College teams are different. For starters, there's a lot more of them. If you play college, you only have ONE team option - the team at your school. And they run a much wider varience in skill levels. I highly doubt you'll see a pro team of people who have never played a tournament before, but there are plenty of teams at college events who are playing their first tournament. We target players like that.
But there are also teams at college tournaments made up of people who have been practicing together once or twice a week on the same team for 3 years, against and being coached by better teams. These guys are good. I'm not going to say they're pros, but they arn't slouches.
Anyway, I can say most pro teams are more or less the same while college teams are not because it's true - they're two entirely different animals.
As for why we need a college league, it's a legiitmizer, and its a much better interface to the public. When you're looking for those advertising dollars, teams peolpe give a **** about trump better play any day of the week, because frankly, if you're not a tournament paintball player (and they are *NOT* the market) you can't tell the difference between a college team and a pro team skill wise. But you can tell the difference between a team from a college you recognize and a team you've never heard of before. When you get down to it, no one gives a **** about Dynasty or Avalanche or any other pro team outside of a very small circle of tournament paintball players. Not to say anyone really cares aout college paintball teams either, but it's much easier to get them to care.
This important thing to keep in mind is this: The question someone who is thinking about dumping piles of money into paintball is going to ask is "How is this going to enable me to sell more product?" When that advertiser is trying to sell their products to 10-17 year old kids, are they going to feel better about parental response when they're sponsoring 25-35 year old men on a team called "Ground Zero" running around shooting each other, or are they going to want to sponsor 17-23 year old students from Florida State University? Yes, we know those are virtually the same thing, but to the paintball uninformed, one is one hell of a lot more palatable than the other.
Being able to say you have an organized college league of teams that are college-sanctioned is a BIG positive when you're trying to argue that you actually have a sport. It works on TV execs, it works on advertisers, and it works on legislators. The basic theory is that if we can convice a bunch of colleges that we're a sport (i.e., someone other than us), there's a good chance we actually are.

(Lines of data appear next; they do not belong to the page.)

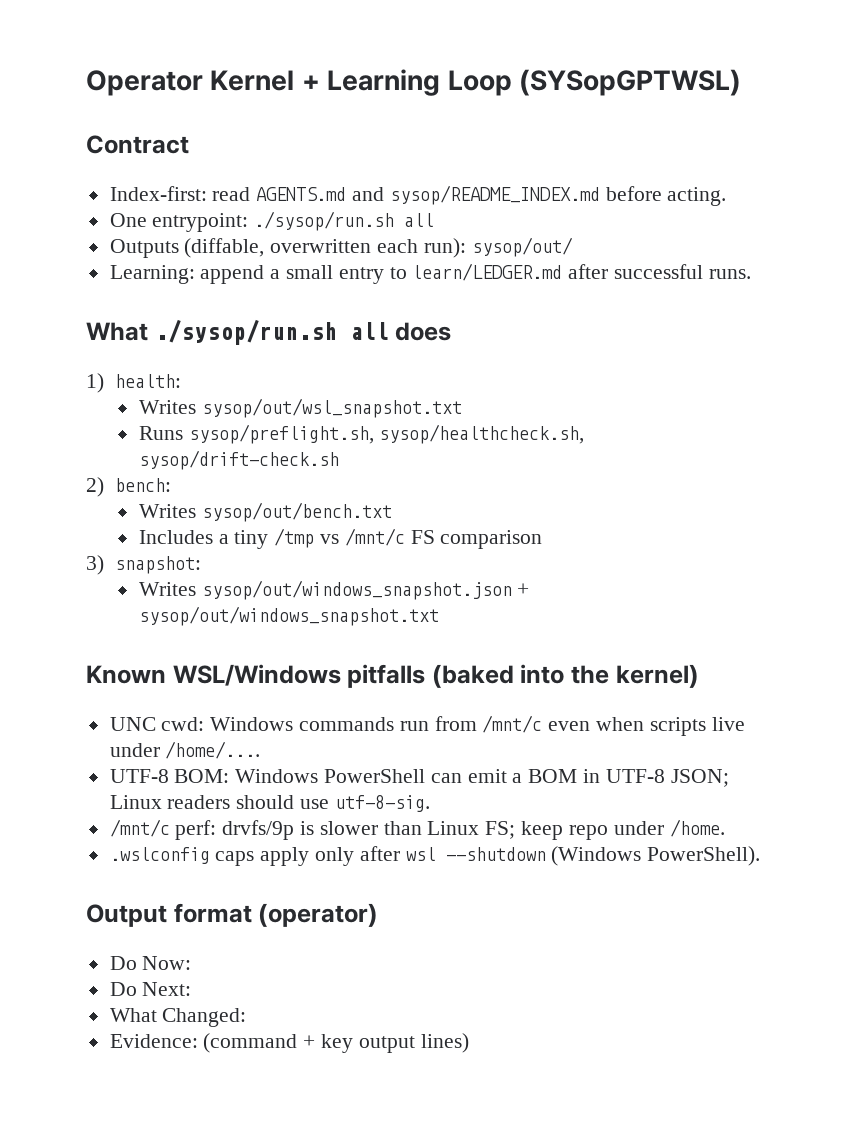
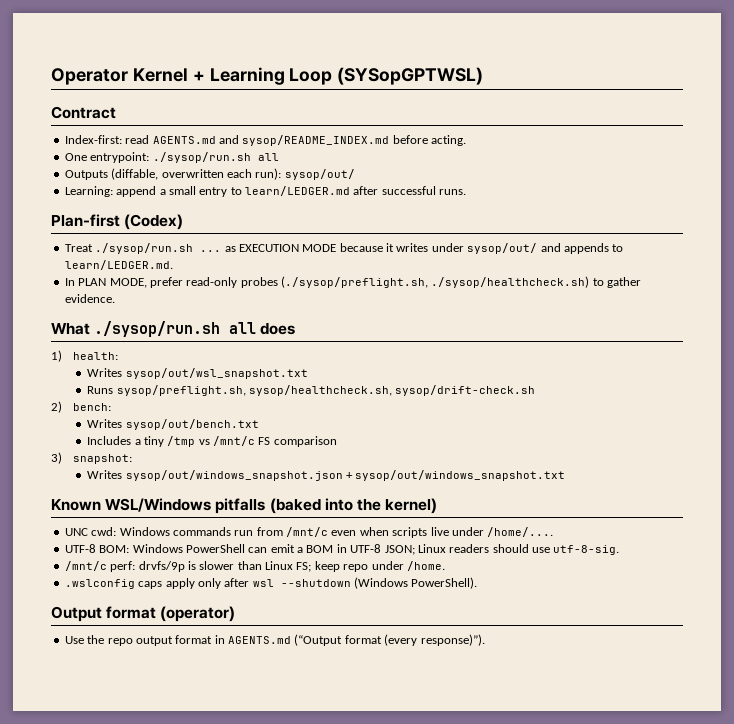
+ Plan-first (Codex)
+ Treat ./sysop/run.sh ... as EXECUTION MODE because it writes under sysop/out/ and appends to learn/LEDGER.md.
+ In PLAN MODE, prefer read-only probes (./sysop/preflight.sh, ./sysop/healthcheck.sh) to gather evidence.
- Do Now:
- Do Next:
- What Changed:
- Evidence: (command + key output lines)
+ Use the repo output format in AGENTS.md (“Output format (every response)”).

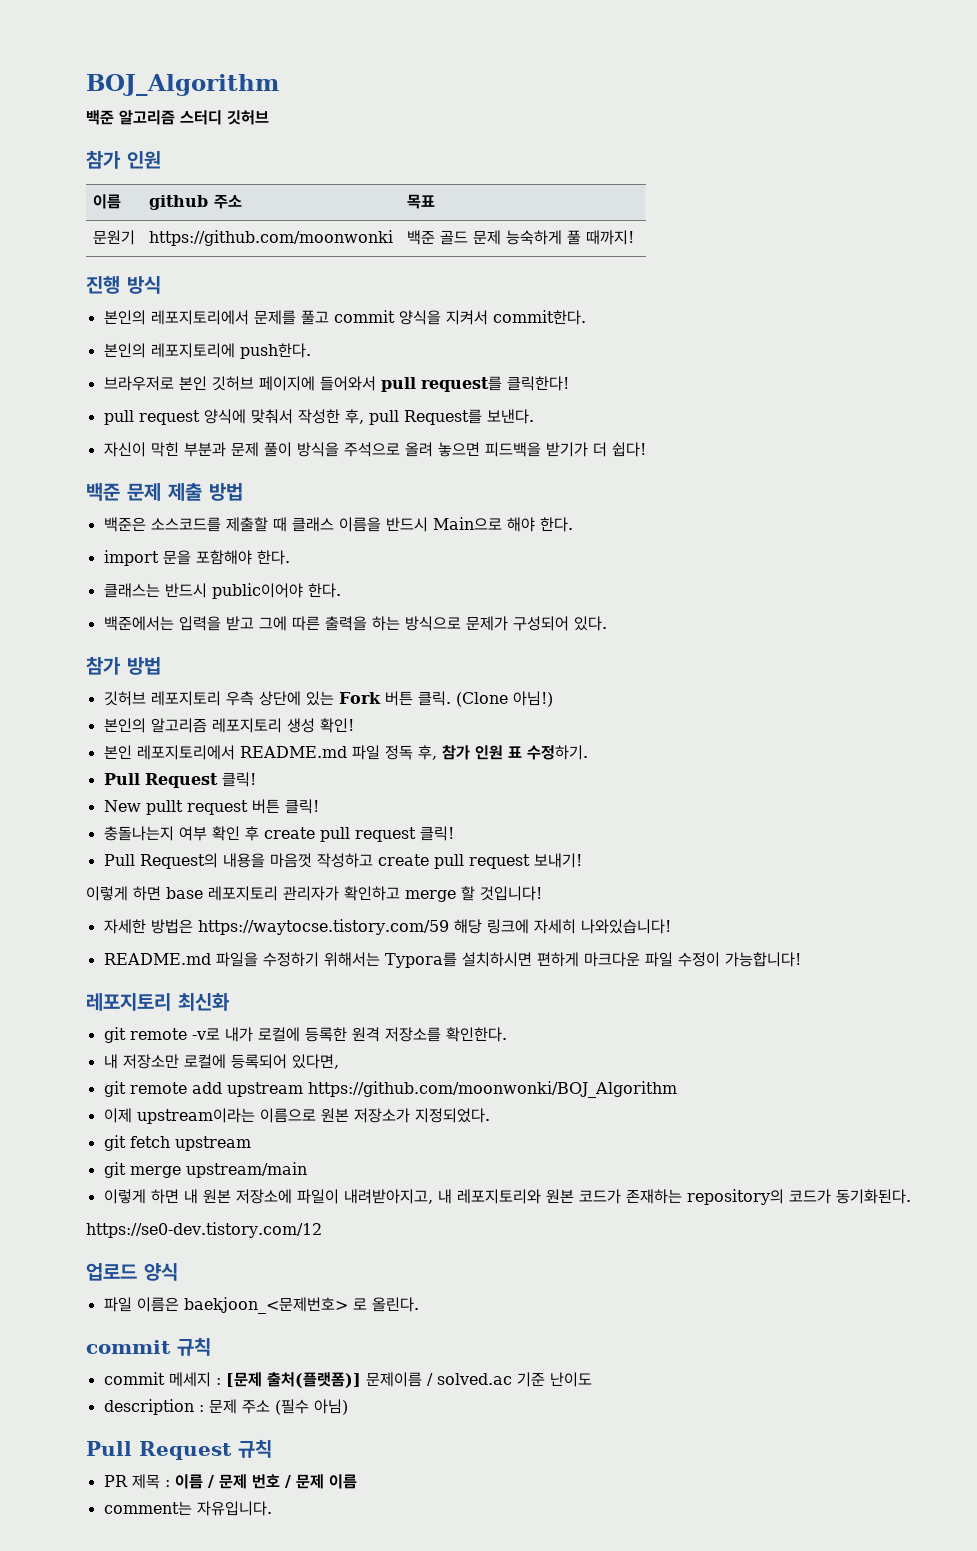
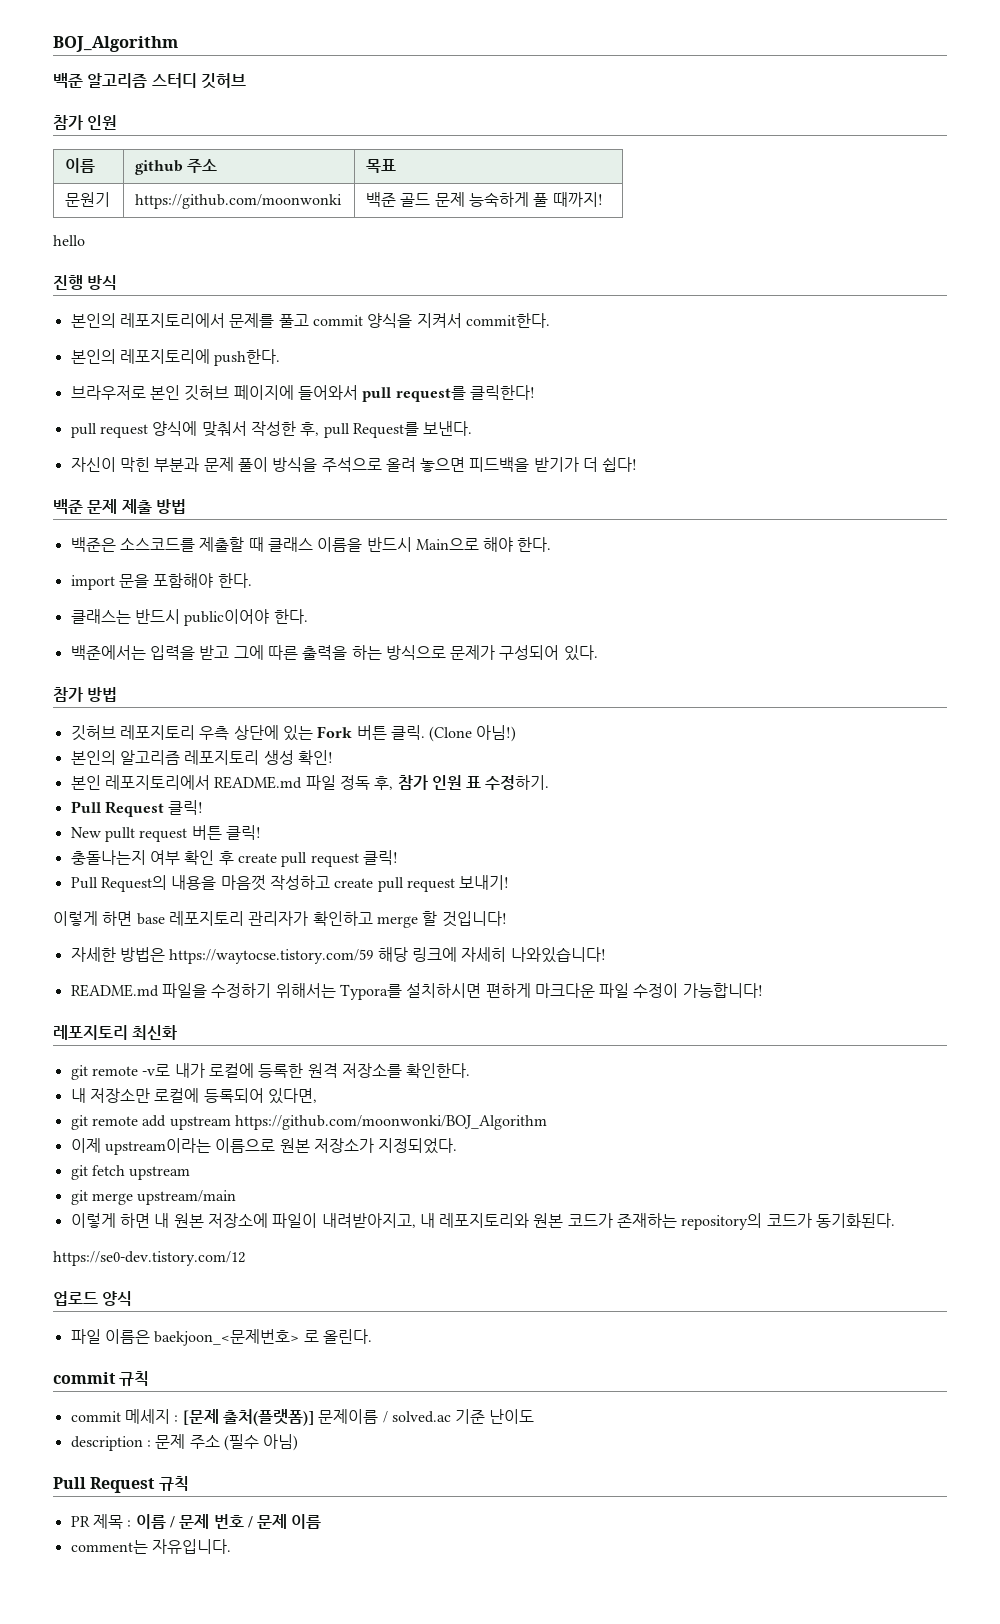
+ hello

And in the long term, the "athletic advancement" path is HS->College->Pro. For the very simple reason that it's cheaper to create athletes that way.
The other thing we have going for us is rec players don't hate us. That's 90% of the paintball market. Usually never more than a third of a college club plays tournaments, the rest are all rec players. Rec players and tournament players in the same organization liking each other, imagine that. Too much of tournament paintball has forgotten where the money comes from.